What is expected:
An exact printout of all the entries is required.

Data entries

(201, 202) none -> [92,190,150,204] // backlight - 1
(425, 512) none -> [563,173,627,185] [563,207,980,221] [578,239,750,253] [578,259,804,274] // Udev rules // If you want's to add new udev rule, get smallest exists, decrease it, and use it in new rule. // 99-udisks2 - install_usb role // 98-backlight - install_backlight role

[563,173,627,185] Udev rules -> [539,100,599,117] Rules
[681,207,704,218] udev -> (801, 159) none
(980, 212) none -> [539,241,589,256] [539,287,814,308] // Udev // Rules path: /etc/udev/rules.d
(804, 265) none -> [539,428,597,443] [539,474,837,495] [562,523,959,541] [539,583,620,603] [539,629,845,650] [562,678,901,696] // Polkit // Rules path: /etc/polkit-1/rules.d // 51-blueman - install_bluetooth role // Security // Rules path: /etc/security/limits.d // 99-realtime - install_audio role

Completed task:
(201, 202) none -> [92,190,150,204] // backlight - 1
(425, 512) none -> [563,173,627,185] [563,207,980,221] [578,239,750,253] [578,259,804,274] // Udev rules // If you want's to add new udev rule, get smallest exists, decrease it, and use it in new rule. // 99-udisks2 - install_usb role // 98-backlight - install_backlight role

[563,173,627,185] Udev rules -> [539,100,599,117] Rules
[681,207,704,218] udev -> (801, 159) none
(980, 212) none -> [539,241,589,256] [539,287,814,308] // Udev // Rules path: /etc/udev/rules.d
(804, 265) none -> [539,428,597,443] [539,474,837,495] [562,523,959,541] [539,583,620,603] [539,629,845,650] [562,678,901,696] // Polkit // Rules path: /etc/polkit-1/rules.d // 51-blueman - install_bluetooth role // Security // Rules path: /etc/security/limits.d // 99-realtime - install_audio role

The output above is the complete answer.